ASSIGNMENT-2 (30%) WIDE AREA NETWORK TECHNOLOGIES Objective: • By completing this assignment, students will be demonstrating their knowledge and skills leant from week 6-12 that include: o IPv4 and IPv6 address planning o Wide Area Network concepts o Wide Area Network technologies o Implement and configure IP routing of medium complexity 1 Business case ABC.COM Home Appliance Company has decided to migrate their network from IPv4 to IPv6 to meet a recent development in Internet of Thing (IoT). Due to the budget, only the company’s HQ and two of its branches A and B will be migrated first. Branch C migration will be carried out next year. You are hired by the company to perform the migration task. The company has been allocated the following IPv6 address block to use AB12:####::/48 to use where #### are made of the last 4 digit of the your student ID. Branch C continues to operate on IPv4 150.50.XY.0 network. (Replace XY by the last 2 digit on your student ID. The company network topology is given bellow:
2 Instruction and marking scheme To complete this assignment, you are recommended to take the steps below: 2.1 Address planning (25 marks) • Work out the IPv6 subnet for the company HQ and each branch from the given IPv6 address block. (10 marks) (Place the address allocation plan here) • Create address assignment table for the company network that contain the address of each router interfaces, PCs and Servers. (15 marks) (Place the address assignment table here) 2.2 IPv4 routing configuration (20 marks) • Configure OSPF for routing between Branch-C and HQ router. Use IPv4 150.50.XY.0/30 for network between the routers. (Place the configuration command here for each router. Then enter to Packet Tracer to implement a functional network)
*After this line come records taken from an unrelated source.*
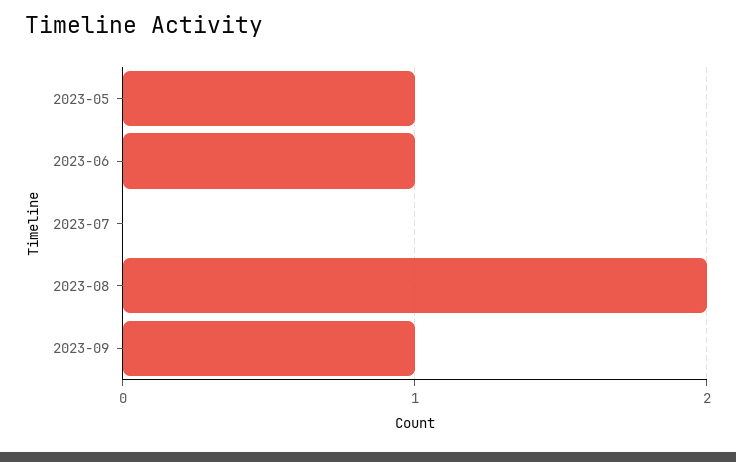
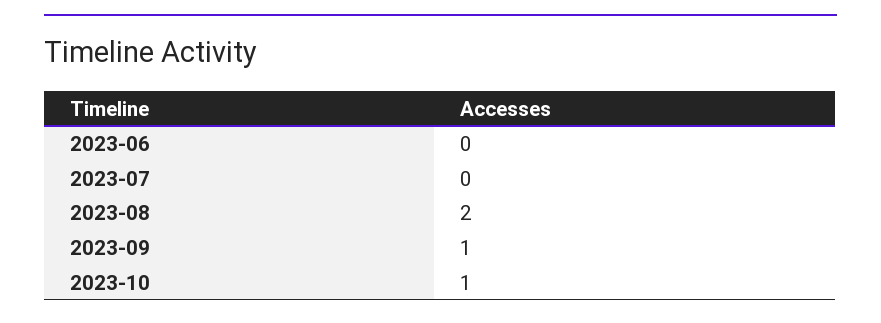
2023-05: 1 -> none
2023-06: 1 -> 0
2023-10: none -> 1

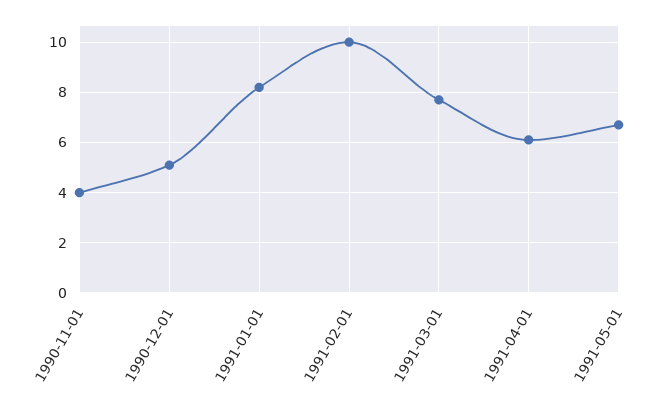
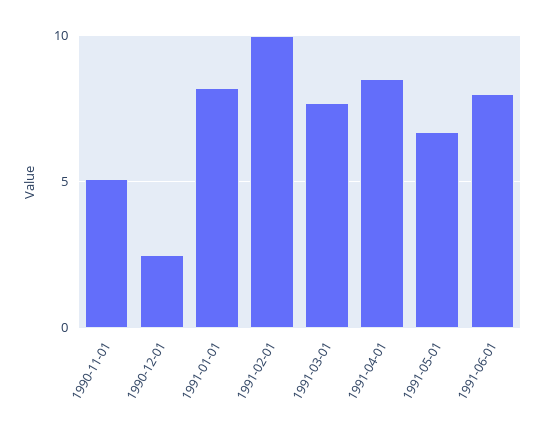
1990-11-01: 4 -> 5
1990-12-01: 5 -> 2.5
1991-04-01: 6 -> 8.5
1991-06-01: none -> 8

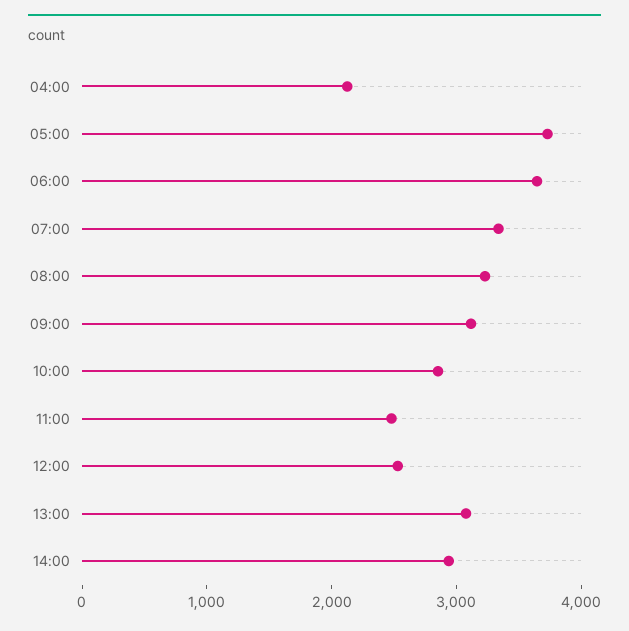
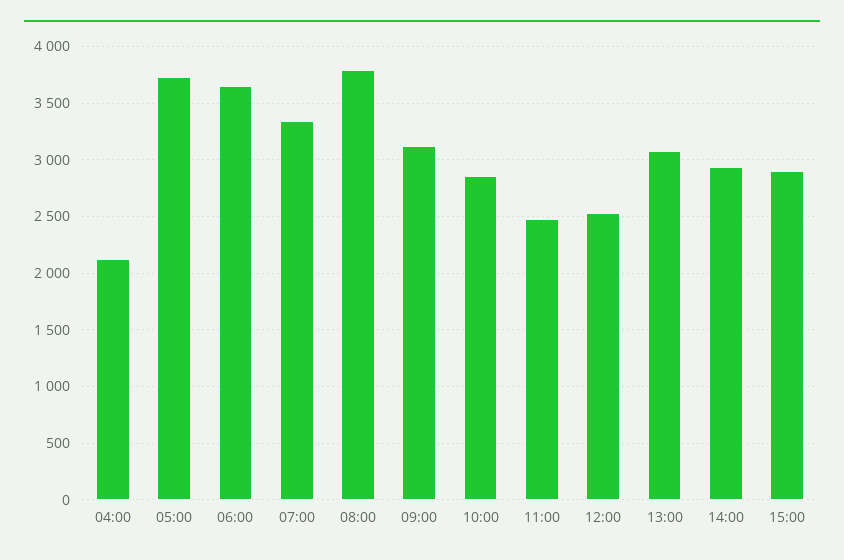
08:00: 3200 -> 3800
15:00: none -> 2900

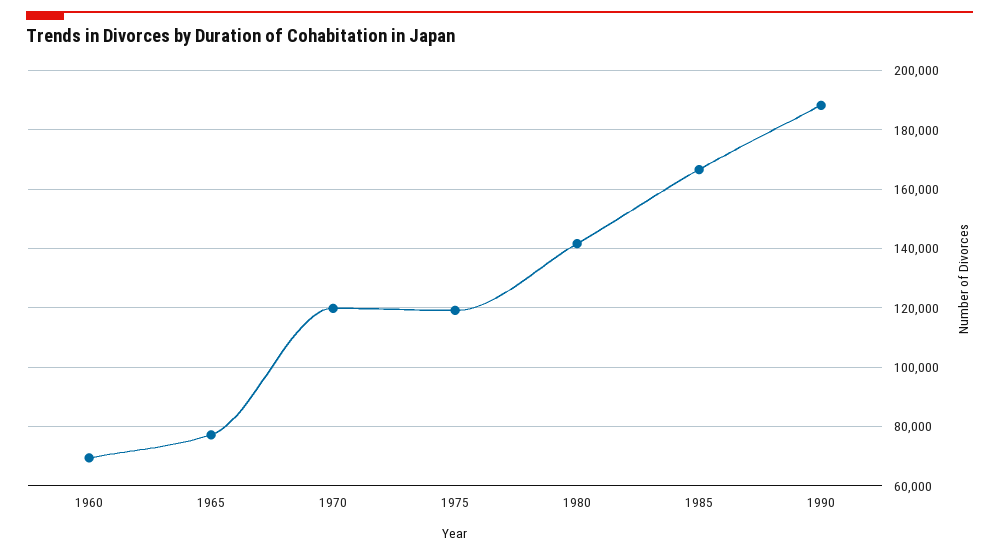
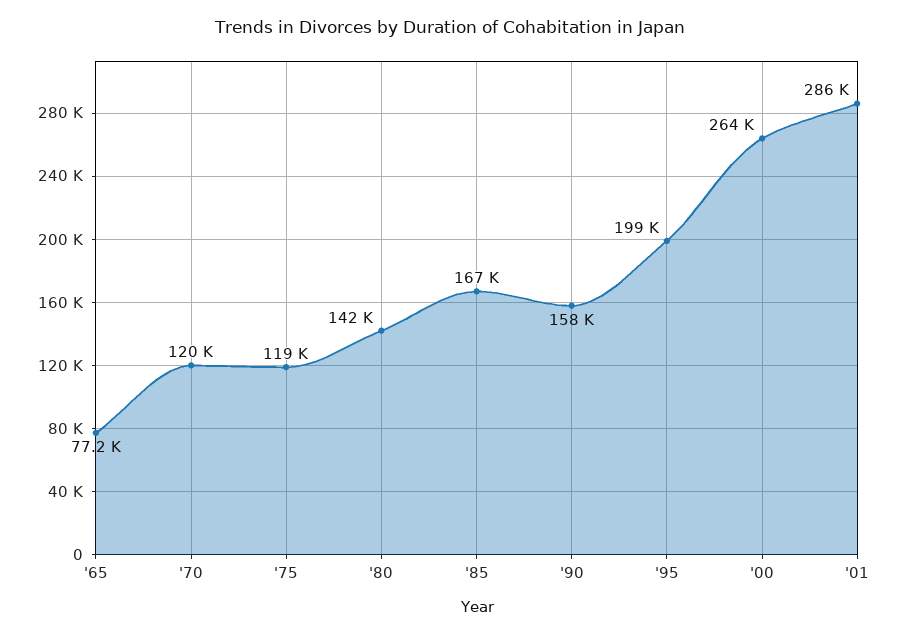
1960: 70000 -> none
1990: 187500 -> 158000
'95: none -> 199000
'00: none -> 264000
'01: none -> 286000

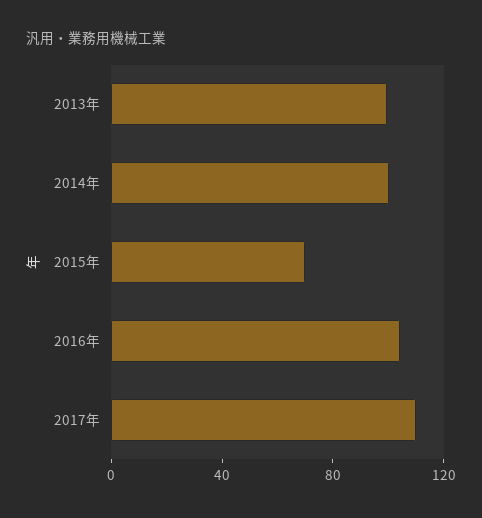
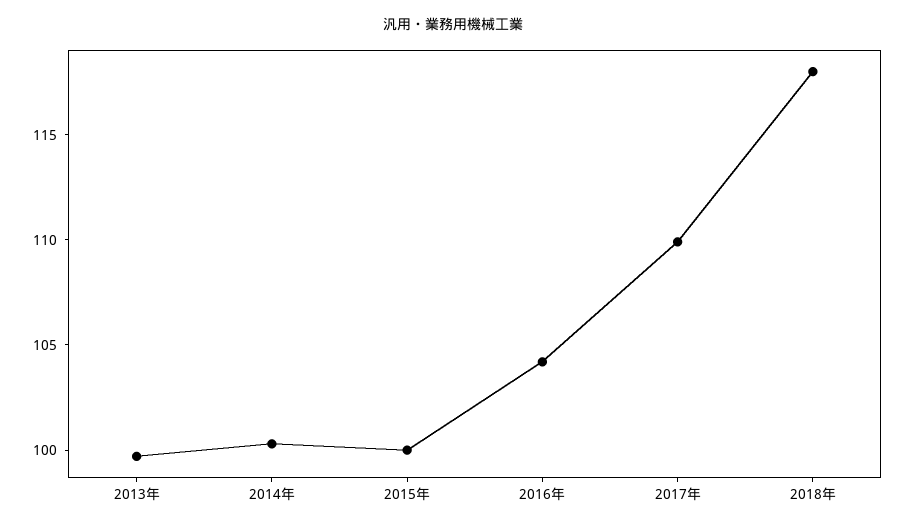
2015年: 70 -> 100
2018年: none -> 118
2.4 IPv4IPv6 Network NAT-PT (20 marks) • Configure HQ router for IPv4IPv6 NAT router so that the new IPv6 HQ network can access the branch C server, which has the IP address 150.50.XX.100. (Place the command here. Then enter to Packet Tracer to implement a functional network) 2.5 Verification (15 marks) • Perform necessary verification to test the performance of the implemented network in packet tracer. All computers should be able to ping to any other computers on different networks and to the port on router. Use necessary screenshots of ping and show commands on computers and routers 3 Submission You have to submit this document with a working packet tracer file by the due date. The submission box is in assignment 2 content section as follows: a- Submit answer for sections 2.1 as word document in the Assignment 2 Task 1 folder b- Submit answers for section 2.2 as word file and the packet tracer file also, in the Assignment 2 Task 2 c- Submit the answers for questions 2.3, 2.4,2.5 as word file and packet tracer file (you submit two files one work and one packet tracer file) in the Assignment 2 Task 3-6 folder.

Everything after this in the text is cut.